The officers were there to collect evidence and record information about the mainland tour escorts, acting on complaints from tourism industry representatives who had warned that some of the Chinese travel operators are not complying with the Hong Kong rules.

Since the Hong Kong-Zhuhai-Macao Bridge (HZMB) opened to the public on Oct. 24, Hong Kong has seen an influx of mainland tourists via the new route, with many of them entering in groups organized by travel agencies in the mainland and mainly spending time in Tung Chung before returning to China the same day.

Reports, however, surfaced that most of the mainland tourist groups had failed to follow the local rule that requires inbound mainland tourist groups to be hosted by Hong Kong travel agencies and be registered with the Travel Industry Council of Hong Kong after arrival.

Police Up Game After Complaints On Illegal Tour Guides

Moreover, some tour leaders even changed into tour guides when in Hong Kong, which made them unauthorized workers.  In response to local criticism, the police sent out a number of officers yesterday to monitor congestion and collect evidence and record information of leaders of those tours.

The move was said to come after a meeting jointly conducted last week by the Security Bureau, the Immigration Department and the Transport and Housing Bureau.

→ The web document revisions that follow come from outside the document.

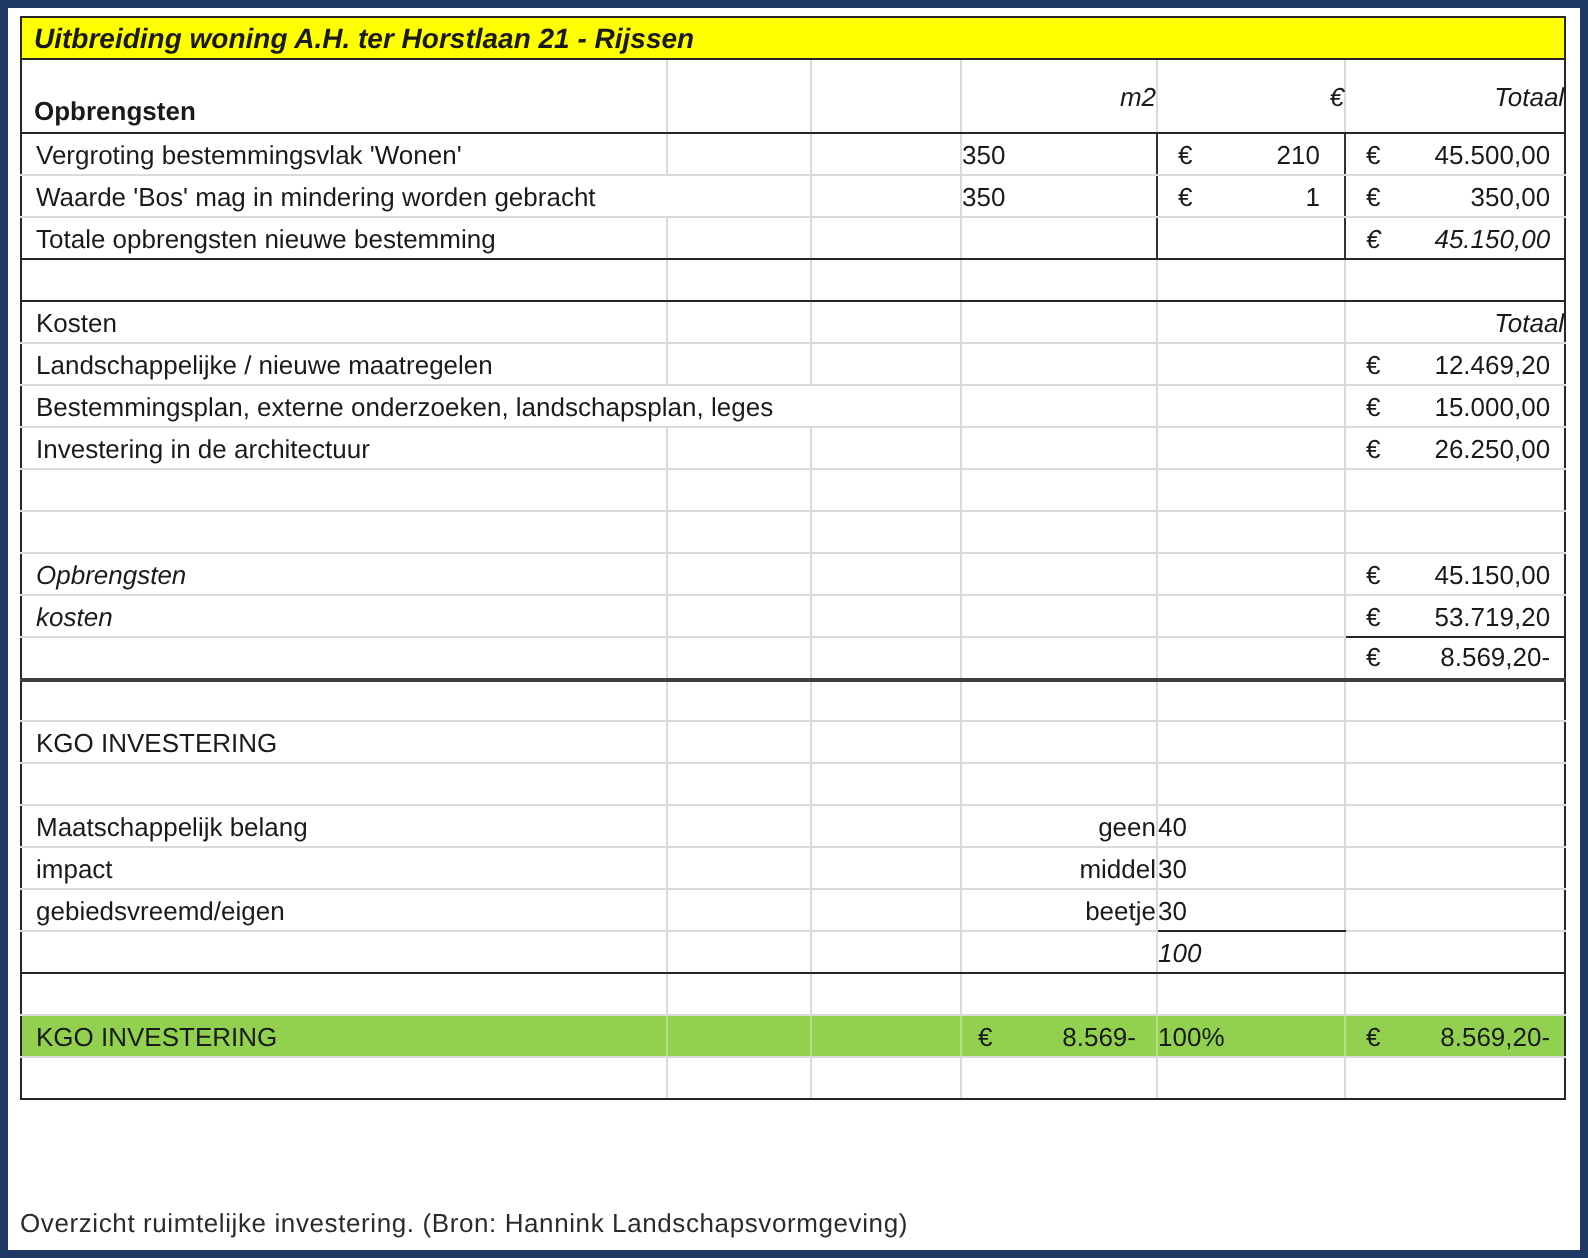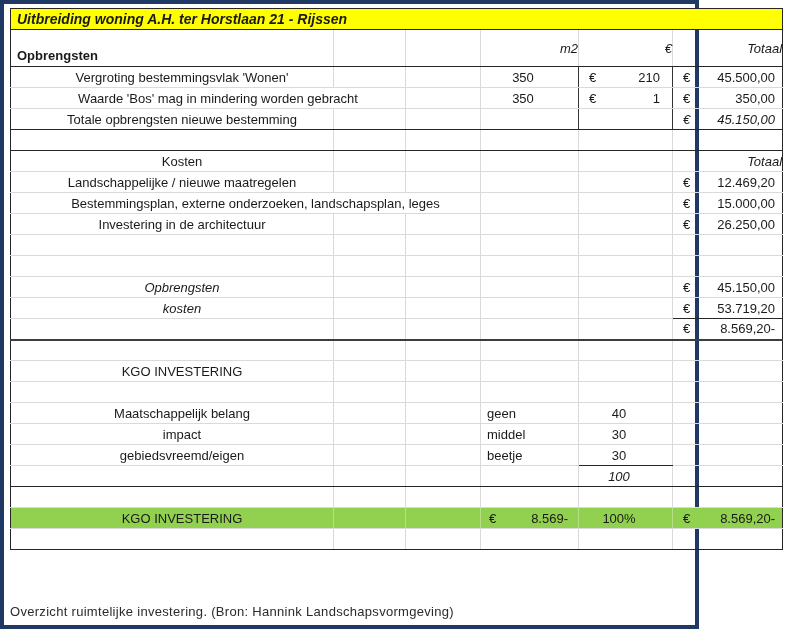--- a/index.html
+++ b/index.html
@@ -5,7 +5,7 @@
   * { margin:0; padding:0; box-sizing:border-box; }
   body { background:#ffffff; font-family:"Liberation Sans", sans-serif; }
   .page {
-    position:relative; width:699px; height:629px;
+    position:relative; width:794px; height:629px;
     background:#ffffff; border:4px solid #1F3864;
   }
   table.tbl {

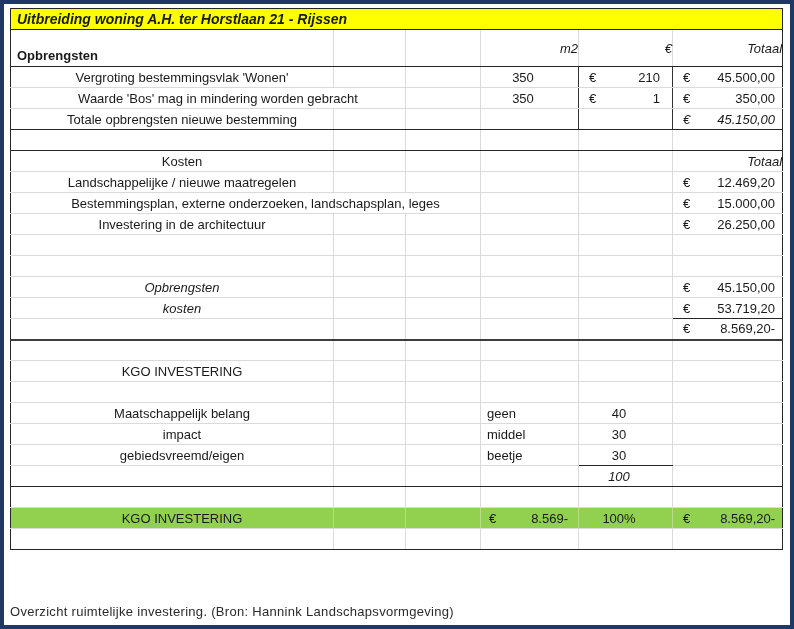--- a/index.html
+++ b/index.html
@@ -28,7 +28,7 @@
   td.sec-bottom { vertical-align:bottom; font-weight:bold; padding:0 0 3px 6px; }
   td.colhead { text-align:right; font-style:italic; vertical-align:middle; }
   
-  td.lbl { padding-left:20px;text-align:center; }
+  td.lbl { padding-left:7px; }
   td.num { text-align:center; padding-right:13px; }
   td.txt { text-align:left; padding-left:6px; }
   td.acc { }

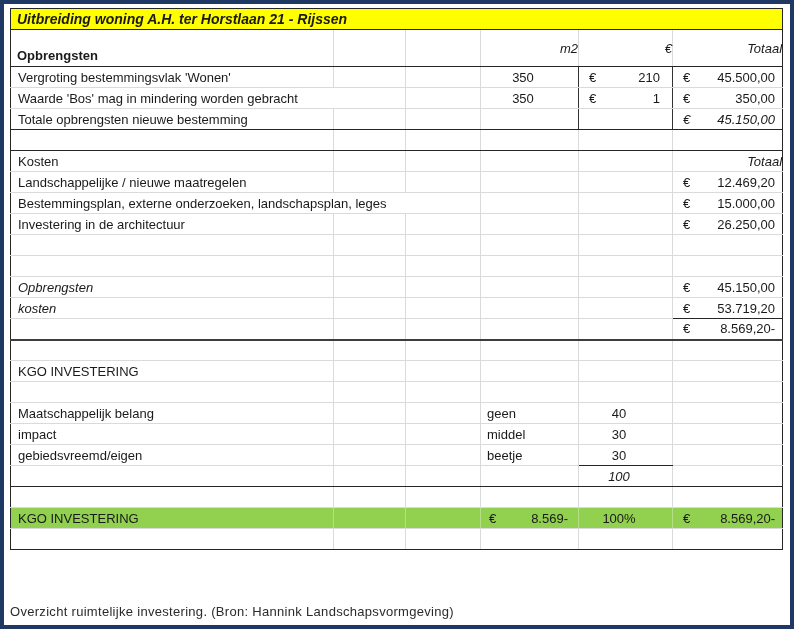--- a/index.html
+++ b/index.html
@@ -29,7 +29,7 @@
   td.colhead { text-align:right; font-style:italic; vertical-align:middle; }
   
   td.lbl { padding-left:7px; }
-  td.num { text-align:center; padding-right:13px; }
+  td.num { text-align:left; padding-right:13px; }
   td.txt { text-align:left; padding-left:6px; }
   td.acc { }
   .accwrap { display:flex; justify-content:space-between; padding:0 12px 0 10px; }

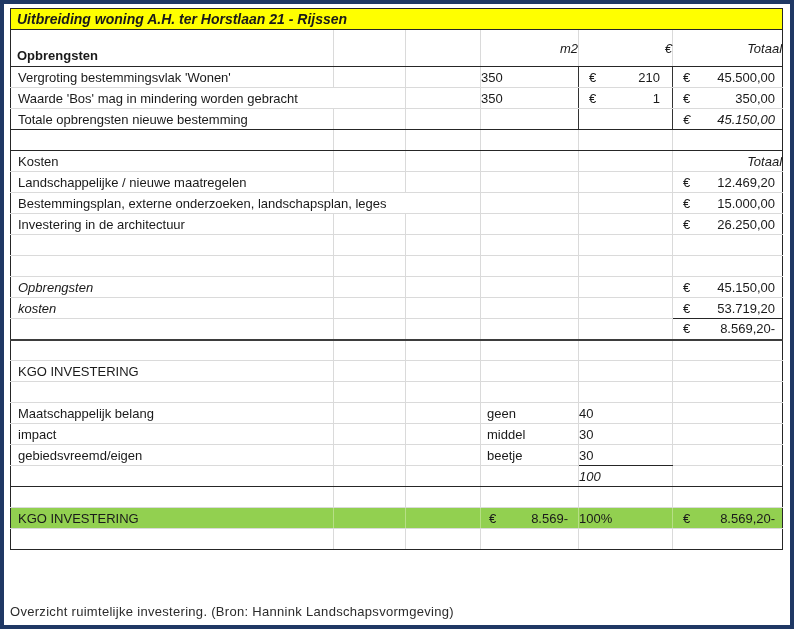--- a/index.html
+++ b/index.html
@@ -30,7 +30,7 @@
   
   td.lbl { padding-left:7px; }
   td.num { text-align:left; padding-right:13px; }
-  td.txt { text-align:left; padding-left:6px; }
+  td.txt { text-align:right; padding-left:6px; }
   td.acc { }
   .accwrap { display:flex; justify-content:space-between; padding:0 12px 0 10px; }
   td:last-child .accwrap { padding:0 7px 0 10px; }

Lawmaker Paul Tse Wai-chun, who is a lawyer by profession, said it was uncommon to see police officers being dispatched to have an operation targeting mainland tourist groups.

He noted that such cases, where mainland tourist groups are suspected of not following the local regulations, are normally followed up by the Travel Industry Council and the Travel Agents Registry.

While police have the right to enforce law, they may cite regulations such as those pertaining to illegal workers, rather than refer to the Travel Agents Ordinance, in their enforcement actions, Tse said.   According to local media, the police was waiting for a final decision by the Department of Justice before making further moves.